Vanessa, our KY CAP Program Coordinator also represents our KY CAP program on the Office for Vocational Rehabilitation’s Statewide Council and she participates on the following committees: the public awareness, legislation and advocacy committee and the KY business leadership network Ad Hoc committee. As the KY CAP director, Gerry represents our agency on the Office for the Blind’s Statewide Council, and she is chair of the Planning committee and a member of the Consumer Services committee.
The KY CAP director continues to participate on the Kentucky Licensing Board for Specialists in Hearing instruments. As a board member, she represents our consumers’ interests, concerns, issues and problems in areas of audiometric testing, sales of equipment and various hearing devices.
For the Carl Braden Memorial Center board of directors, Gerry continues to participate in various board events supporting social justice for a diverse community and being inclusive for people with disabilities.
The KY CAP director continues to participate on the KY Advisory Committee for Mental Health Services for the Deaf and Hard of Hearing. She is also enrolled in a two year on-line graduate level certification program through Gallaudet University to be a Peer Mentor to the deaf, deaf-blind and hard of hearing. At the present time her class is composed of eight students located in various states. They will complete the fourth class in December. The fifth class starts in January, 2014 and they will have their closing ceremonies in June or July of 2014 on the Gallaudet Campus. Both the CAP Director and Program Advocate are very active members of the KY Hearing Loss Association (HLAA). There are several local chapters in Kentucky, including the Louisville chapter; Lexington chapter; Bardstown chapter; and the Bowling Green chapter. Vanessa is a member of the Lexington chapter and Gerry is a member of the Louisville chapter. And recently Gerry became the new secretary for the Louisville chapter. Each local chapter has meetings once a month and each chapter invites a person to speak on various topics of interests to our members with hearing loss. In July, 2013 our KY Chapters held our first ever two day Kentucky regional conference in partnership with our Kentucky Commission on the Deaf and Hard of Hearing in Louisville at the downtown Marriott Hotel. Our plans are to have a state conference every two years. Our inaugural event’s title was “Hear More: a world of Resources”. Some of the sessions during our conference were as follows: • Navigating Self-Advocacy • Learning to Live with Hearing loss • Utilizing Loans to purchase Assistive Technology • How to get what you need through Legislation • Technology and Apps • Hearing Preservation in Cochlear Implant surgery • Peer Mentoring for the Deaf and Hard of Hearing- this session was presented by the KY CAP director and another class mate. They are part of the graduate certification program for Peer Mentoring at Gallaudet University in Washington, D.C. • Ask an Audiologist • Ototoxicity • Keeping Your Balance • What’s New in Hearing Aids • Survival communication in American Sign Language • The Affordable Care Act: Where are we now? • Our key note speaker was Kathy Buckley, a five time American comedy Award Nominee as best stand up female comedienne and the winner of countless other awards for her work. • Exhibits to name a few: Clarity, CaptionCall, Hamilton Captel and Kentucky Relay
g. Outreach to unserved/underserved populations:
KY CAP staff did attend the 2013 National Hearing Loss Association of America’s Convention from June 27-30 at the Oregon Convention Center in Portland, Oregon. The convention highlights were as follows: • Keynote was speaker Howard Weinstein, inventor of Solar Ear (solar-powered hearing aids) • Research symposium — latest developments in hearing rehabilitation research • Educational workshops on interesting and relevant hearing loss resources • Special welcome for Veterans with hearing loss by Hamilton CapTel • Special events for young adults with hearing loss • First timer discounts and free exhibit hall passes • Exhibit Hall full of the latest technology and services — in one exhibit hall presentation the KY CAP Director participated with other students to advertise the Gallaudet University graduate level certification program fro peer mentoring for the deaf, deaf-blind and hard of hearing consumers
The National convention was composed of extensive educational programs and trade shows for consumers with hearing loss as well as their families and professionals who work with people with hearing loss.

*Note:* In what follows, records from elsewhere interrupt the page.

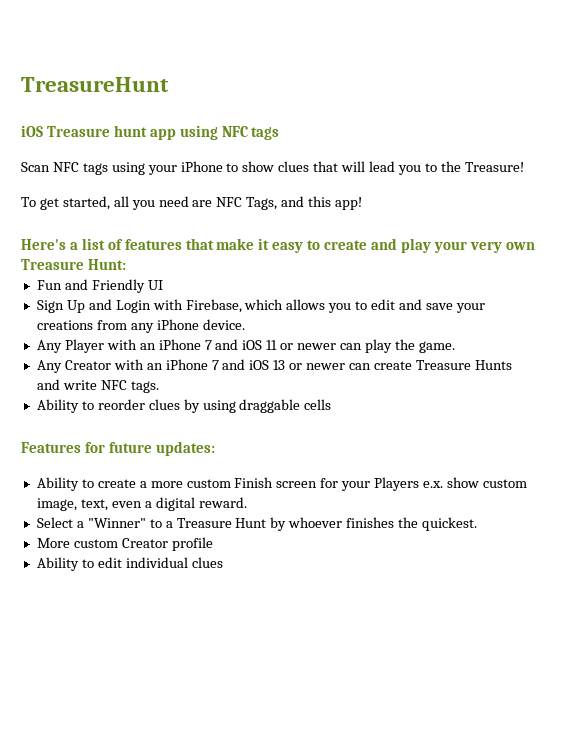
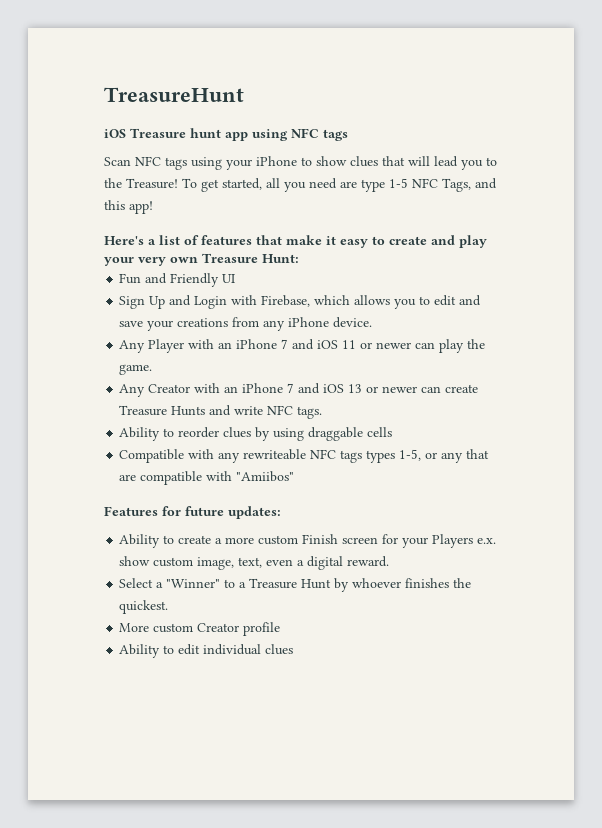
- Scan NFC tags using your iPhone to show clues that will lead you to the Treasure!
- To get started, all you need are NFC Tags, and this app!
+ Scan NFC tags using your iPhone to show clues that will lead you to the Treasure! To get started, all you need are type 1-5 NFC Tags, and this app!
+ Compatible with any rewriteable NFC tags types 1-5, or any that are compatible with "Amiibos"

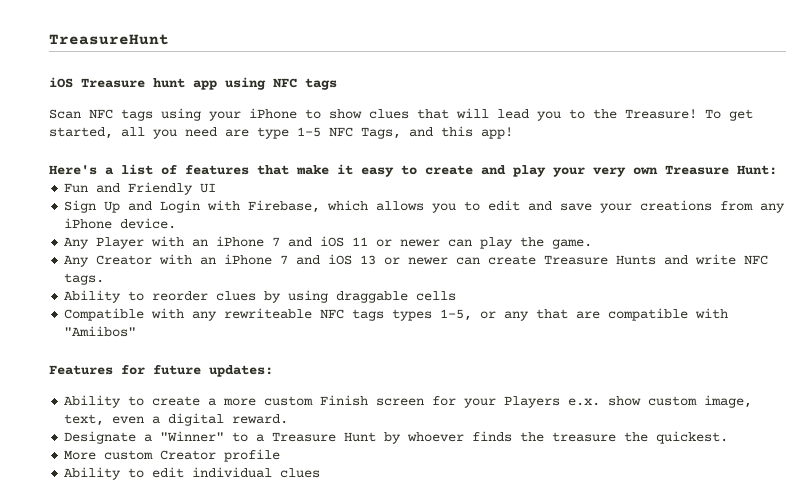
- Select a "Winner" to a Treasure Hunt by whoever finishes the quickest.
+ Designate a "Winner" to a Treasure Hunt by whoever finds the treasure the quickest.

Vanessa, our KY CAP Program Coordinator, participated in a summer resource fair in Lexington, KY for potential and current students to attend in order to learn about various community resources. Vanessa and our student intern set up a booth at Bluegrass Community and Technical College for this event. There were various vendors/agencies there as well, including the KY Office of Vocational Rehabilitation. Many potential students and their families attended and gained additional knowledge about resources they were not aware of.

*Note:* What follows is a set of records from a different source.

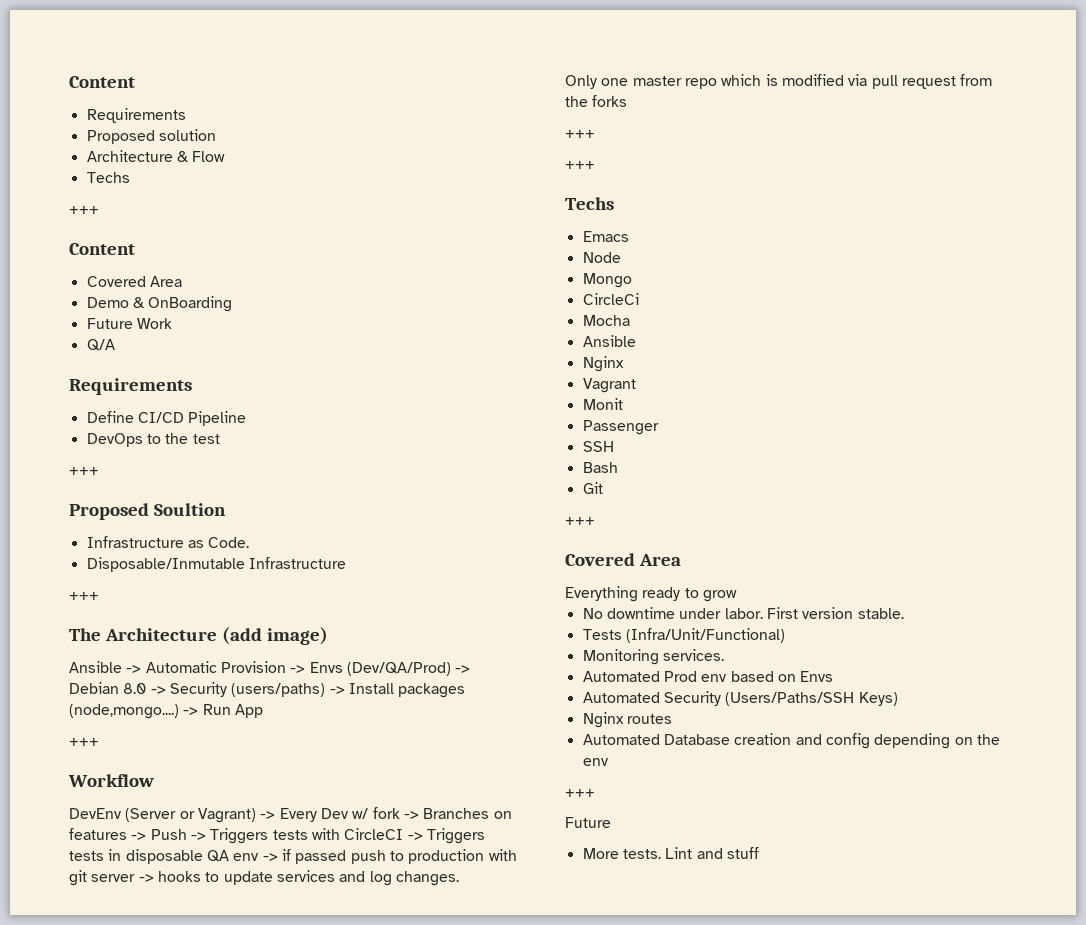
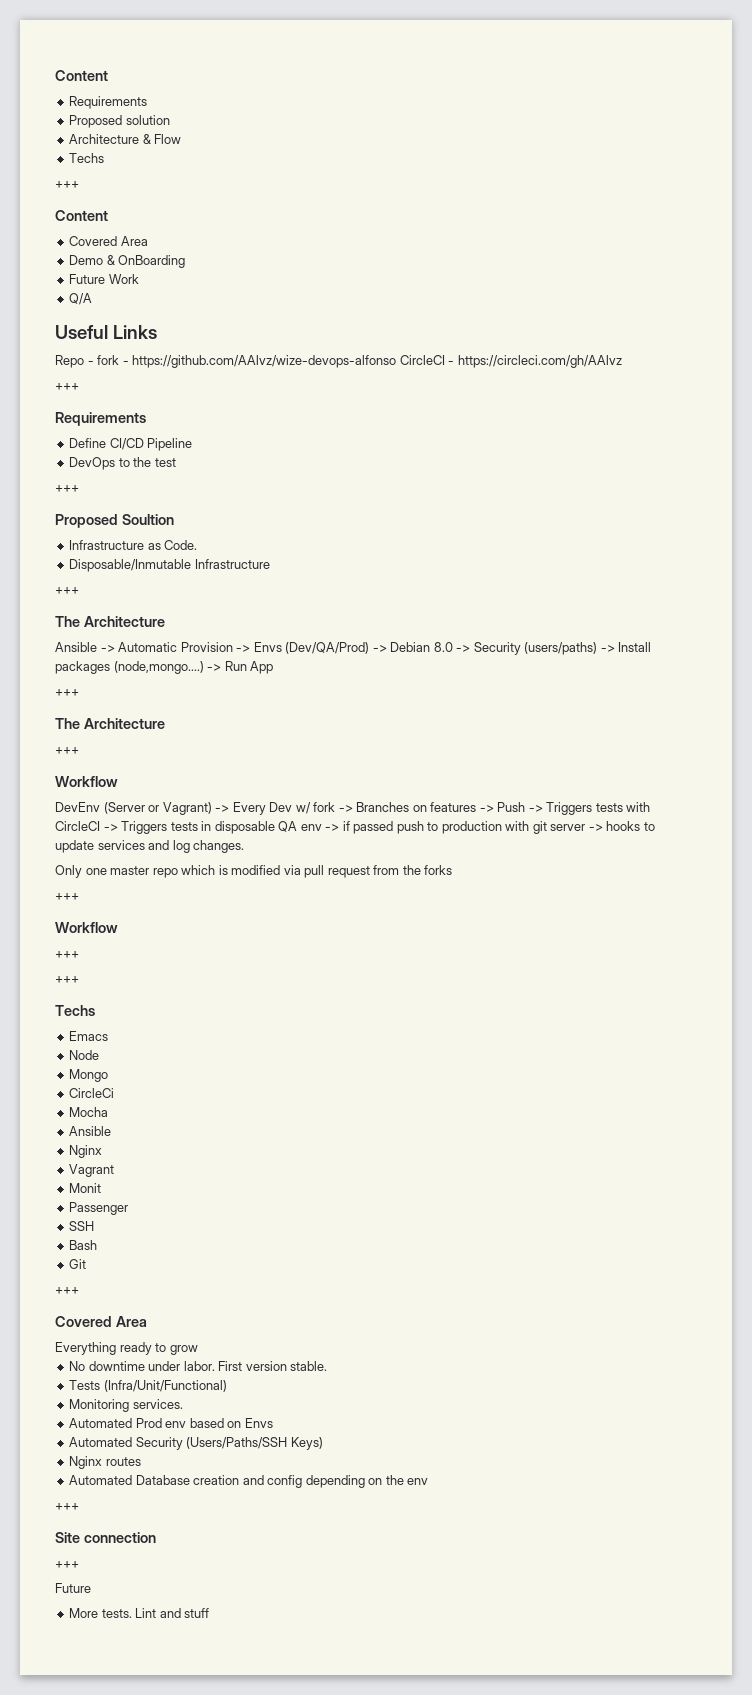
+ Useful Links
+ Repo - fork - https://github.com/AAlvz/wize-devops-alfonso CircleCI - https://circleci.com/gh/AAlvz
+ +++
  Disposable/Inmutable Infrastructure
  +++
- The Architecture (add image)
+ The Architecture
  -> Run App
+ +++
+ The Architecture
  Only one master repo which is modified via pull request from the forks
+ +++
+ Workflow
+ Site connection
+ +++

The KY CAP staff did attend training titled “Increasing Access to vocational rehabilitation service for Immigrants and Refugees Populations”. The various training sessions dealt the following issues: 1. Immigration 101- current American immigration law with emphasis on family—based immigration 2. Understanding the Refugee Resettlement program- will gain an understanding of some of the complexities of Refugee Resettlement program 3. Case Management Tools and consideration — this session is specific to VR staff 4. Human Trafficking: National and Local concern for Service Providers-this session provided a scope of human trafficking on the international , national and local levels 5. Final session-Dealing with Haters in the Workplace: Special Considerations for Immigrant and Refugee consumers-this session helped participants to apply communication strategies to educate the immigrant/refugee consumer about his or her rights as well as confronting the “hater” in the workplace.

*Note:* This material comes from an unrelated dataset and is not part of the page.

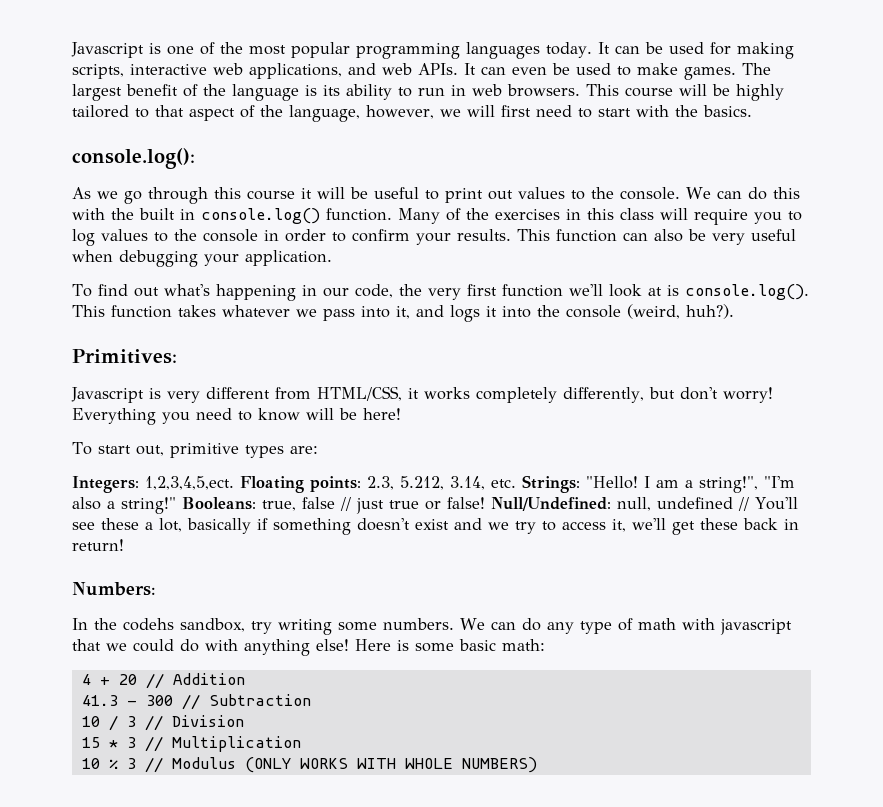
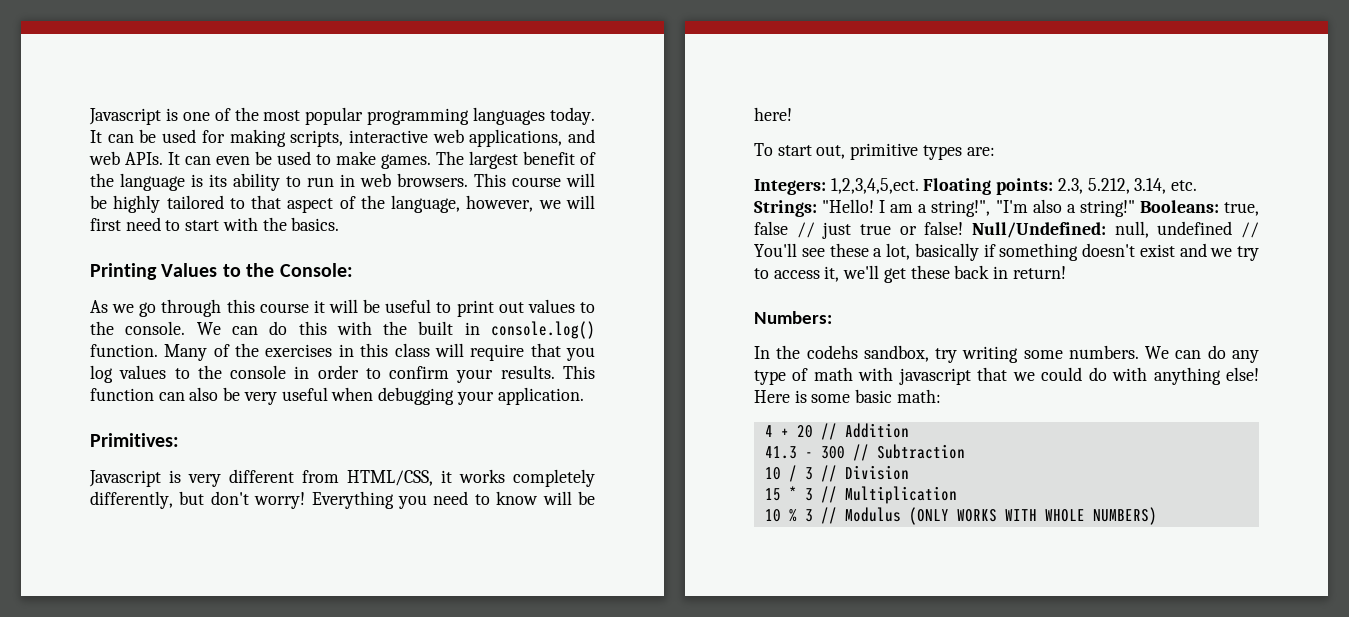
- console.log():
+ Printing Values to the Console:
- Many of the exercises in this class will require you to log values to the console in order to confirm your results.
+ Many of the exercises in this class will require that you log values to the console in order to confirm your results.
- To find out what's happening in our code, the very first function we'll look at is console.log(). This function takes whatever we pass into it, and logs it into the console (weird, huh?).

Vanessa, our KY CAP Program Coordinator, participated in a re-entry project with KY Protection and Advocacy. This project began in 2009 with P&A staff surveying individuals incarcerated at correctional facilities about what was preventing them from returning to the community successfully after prison. They found that there were many barriers to this, but the main three were employment; housing; and potential resources available. So, staff continued to gather information and invited various agencies to join the project in order to bring their knowledge and resources. Some of the agencies including the KY CAP; the Department of Corrections; the Office of Vocational Rehabilitation; and the Department of Behavioral Health and Developmental and Intellectual Disabilities. Then in February 2013, the information was put together and the “Re-entry Resource Directory” was developed and shared in various locations, such as the various agencies websites.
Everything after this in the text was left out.